I have a resource (a static html page), that I wanna use to test. But, when I get the static page, it comes with some characters encoding. I try with the class StringEscapeUtils but it doesn't work. My function:
private HtmlPage getStaticPage() throws IOException, ClassNotFoundException {
final Reader reader = new InputStreamReader(this.getClass().getResourceAsStream("/" + "testPage" + ".html"), "UTF-8");
final StringWebResponse response = new StringWebResponse(StringEscapeUtils.unescapeHtml4(IOUtils.toString(reader)), StandardCharsets.UTF_8, new URL(URL_PAGE));
return HTMLParser.parseHtml(response, WebClientFactory.getInstance().getCurrentWindow());
}
import org.apache.commons.lang3.StringEscapeUtils;
final Reader reader = new InputStreamReader(this.getClass().getResourceAsStream("/" + "testPage" + ".html"), "UTF-8");
For the reader use the encoding of the file (from your comment i guess this is windows-1252 in your case). Then read the file into an string (e.g. use commons.io).

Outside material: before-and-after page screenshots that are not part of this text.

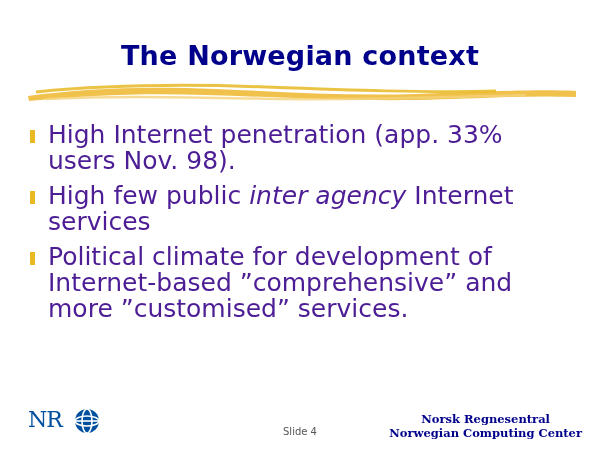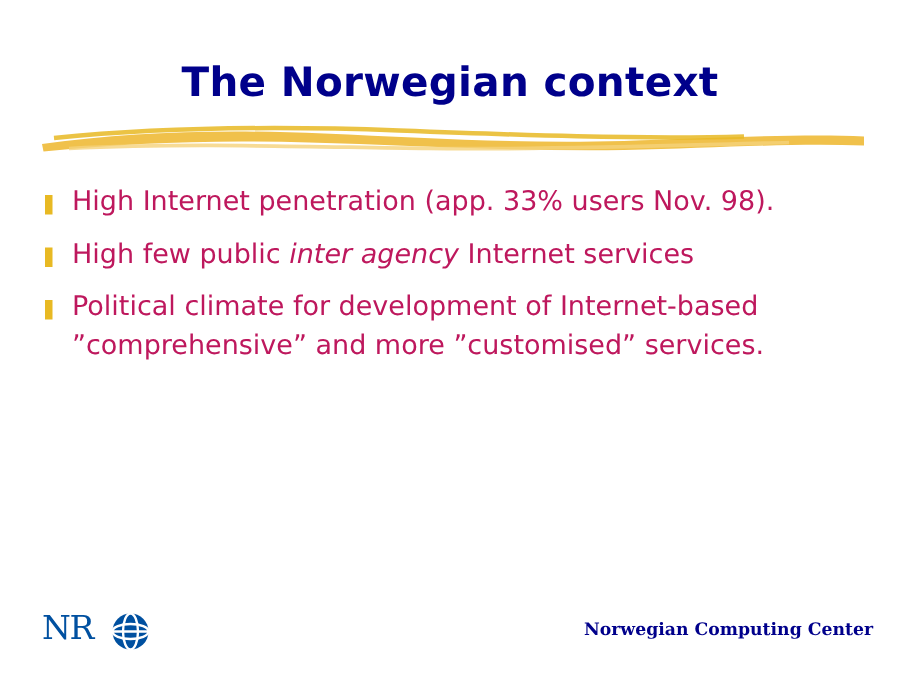"High Internet penetration (app. 33%" .bullet-text { color: #be185d -> #4c1d95; font-size: 18px -> 25px }
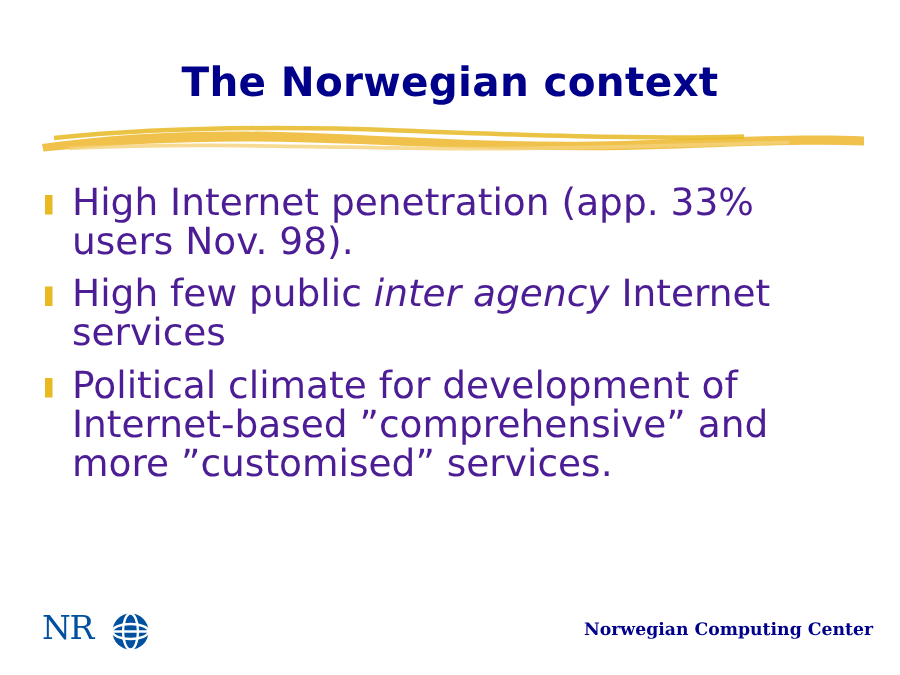"Norsk Regnesentral" div { html: none -> <div>Norsk Regnesentral</div> }
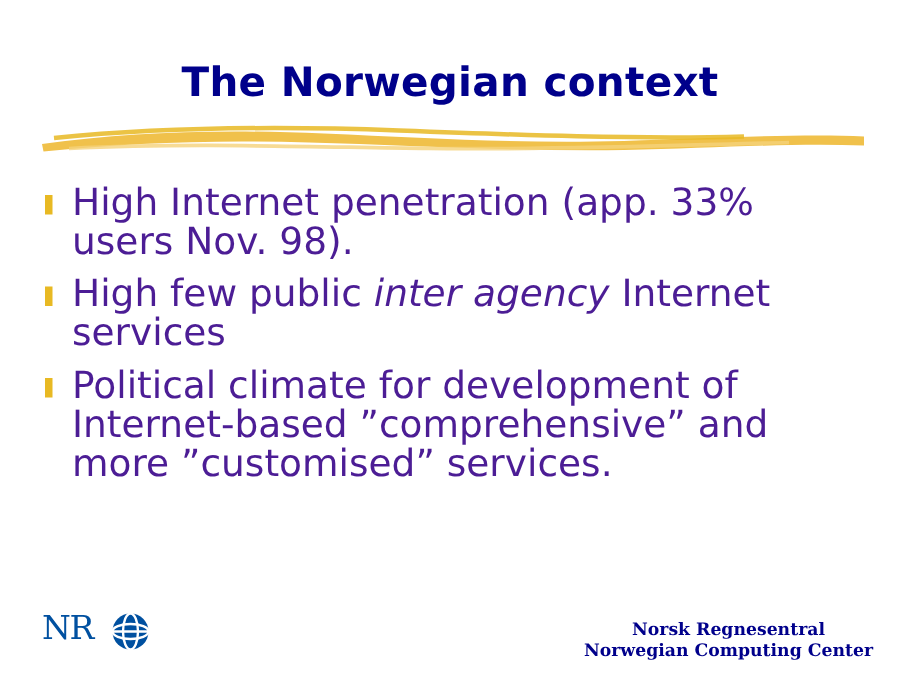"Slide 4" div.footer-slide { html: none -> <div>Slide 4</div> }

Then you can process it like this
final StringWebResponse tmpResponse = new StringWebResponse(anHtmlCode,
new URL("http://www.wetator.org/test.html"));
final WebClient tmpWebClient = new WebClient(aBrowserVersion);
try {
final HtmlPage tmpPage = HTMLParser.parseHtml(tmpResponse, tmpWebClient.getCurrentWindow());
return tmpPage;
} finally {
tmpWebClient.close();
}
If you still have problem please make a simple sample out of your page that shows your problem and upload it here together with your code.